Io, che per natura girerei con addosso un kaftano lungo fino ai piedi, libero di trascinarmi un girovita smisurato, sono costretto dal mestiere di attore a violentare la mia gola, ad abolire la teglia di lasagne a pranzo e a cena.

In questo continuo sali e scendi della mia vita, ho visto una marea di dietologi e un paio di medici sudamericani che mi facevano i bendaggi con le pezze fredde.

In famiglia avevamo dei culoni!
Dimagrivo, poi mi stufavo e mi rituffavo sui tramezzini. E sui gelati, la mia droga. Sono capace di mangiarne quattro di seguito anche se i gusti non sono i miei preferiti, tanto alla fine mi piacciono pure quelli. Ma per un cono di crema ai marroni e panna sarei capace di fare qualsiasi cosa.

Il cibo, il mangiare bene in compagnia, sono i grandi piaceri della vita. Mi basta pensare a una fotografia che ho ritrovato per caso: mio padre, mia madre e noi figli che salutiamo dalla scaletta di un aereo su cui saliamo. C’abbiamo dei culoni!
Però si vede che eravamo felici, contenti nel profondo.

È stato proprio mio padre a rovinarmi, era un uomo d’altri tempi. Si cenava tutti insieme e, dall’antipasto al dolce, non mancava mai niente. Anzi, se per caso una volta il dessert non c’era, lui lo chiedeva indignato: “E la torta dov’è?”.

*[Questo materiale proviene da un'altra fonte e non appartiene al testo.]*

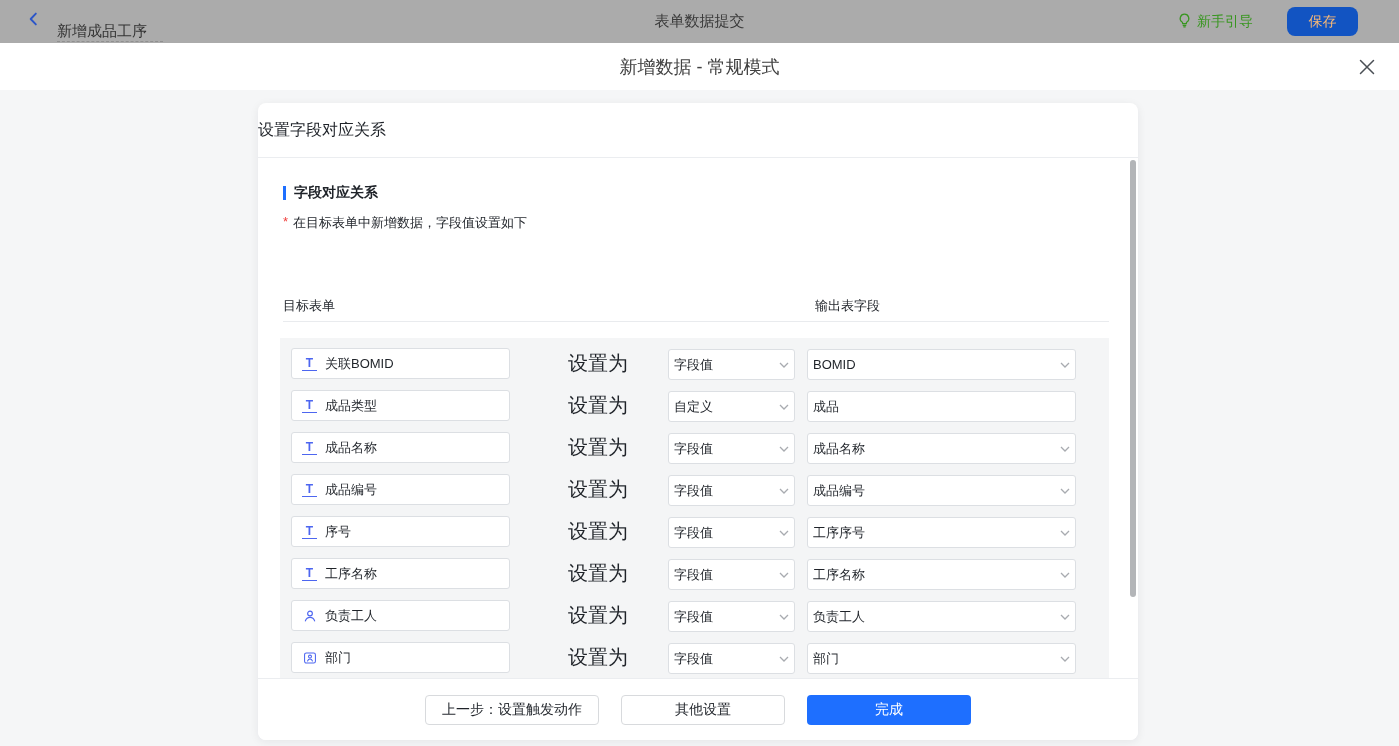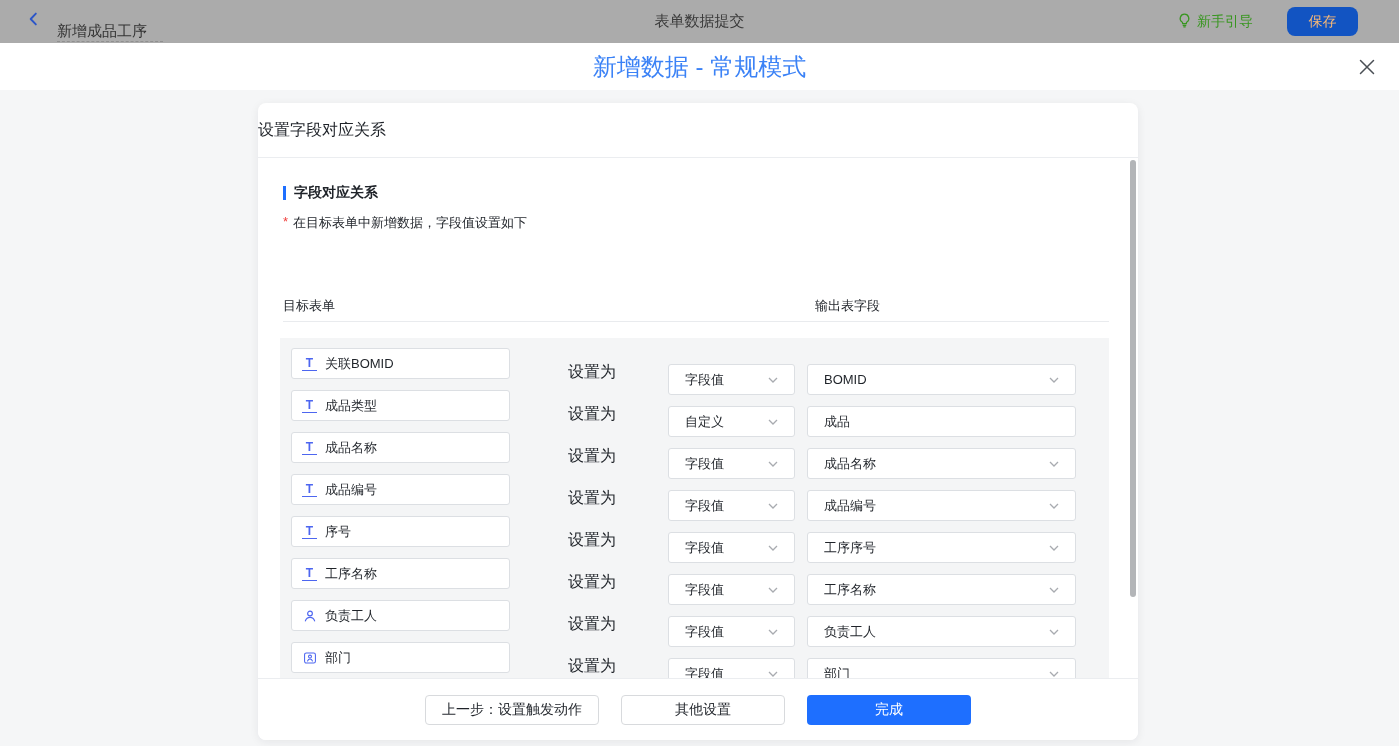"新增数据 - 常规模式" .modal-title { color: #3b82f6 -> #404040; font-size: 24px -> 18px }
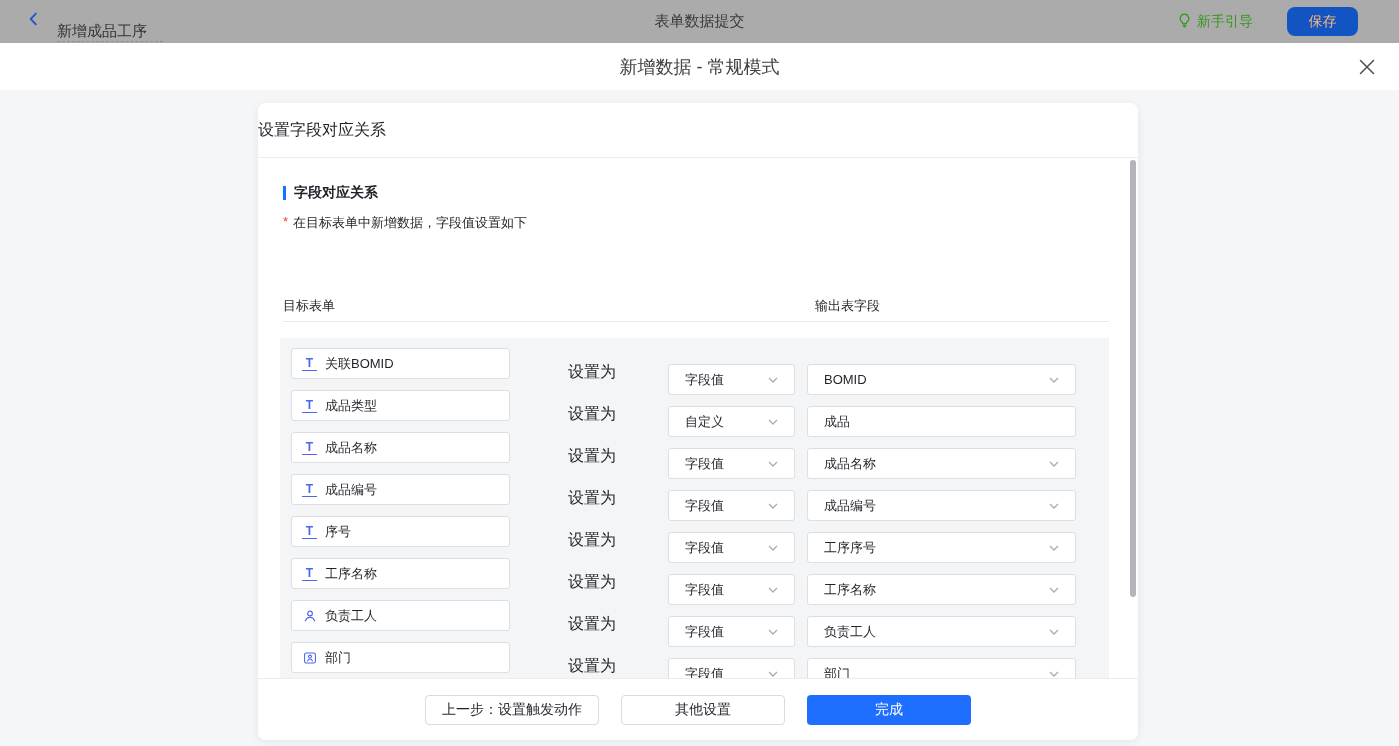"设置为" .setas { font-size: 16px -> 20px; top: 8px -> 0 }
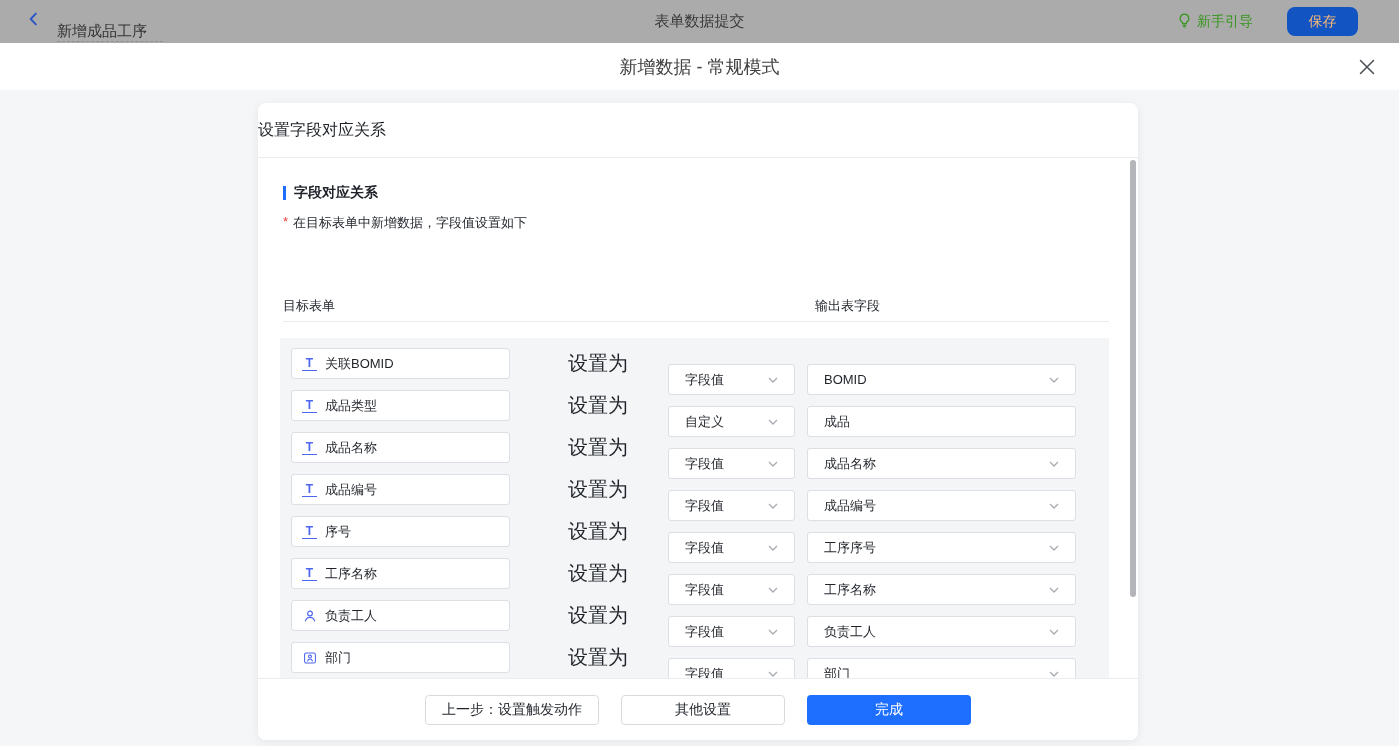"字段值" .sel { padding: 0 16px -> 0 5px; top: 16px -> 1px }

Con questi terribili su e giù di peso mi sono massacrato. A otto anni hanno cominciato a rimpinzarmi tanto da farmi diventare obeso. Così a 12 ero arrivato ai miei cento chili e passa, il mio record assoluto di ciccia. I medici nel frattempo mi terrorizzavano. Dicevano che non dimagrivo per colpa della tiroide, che soffrivo di disfunzioni, che non avrei potuto avere figli. E allora giù diete, farmaci, privazioni. Ho perso peso, fino alla magrezza assoluta intorno ai 18.

Ma io ingrasso per lo stress, soprattutto da lavoro, e perché adoro mangiare. Insomma, ho ripreso gran parte dei chili. Arrivato a 34 anni mi sono stufato di essere ciccione e di non riuscire a comprare i vestiti che mi piacevano. Mi sono rituffato nel regime dietetico strettissimo, questa volta seguito da questi medici sudamericani.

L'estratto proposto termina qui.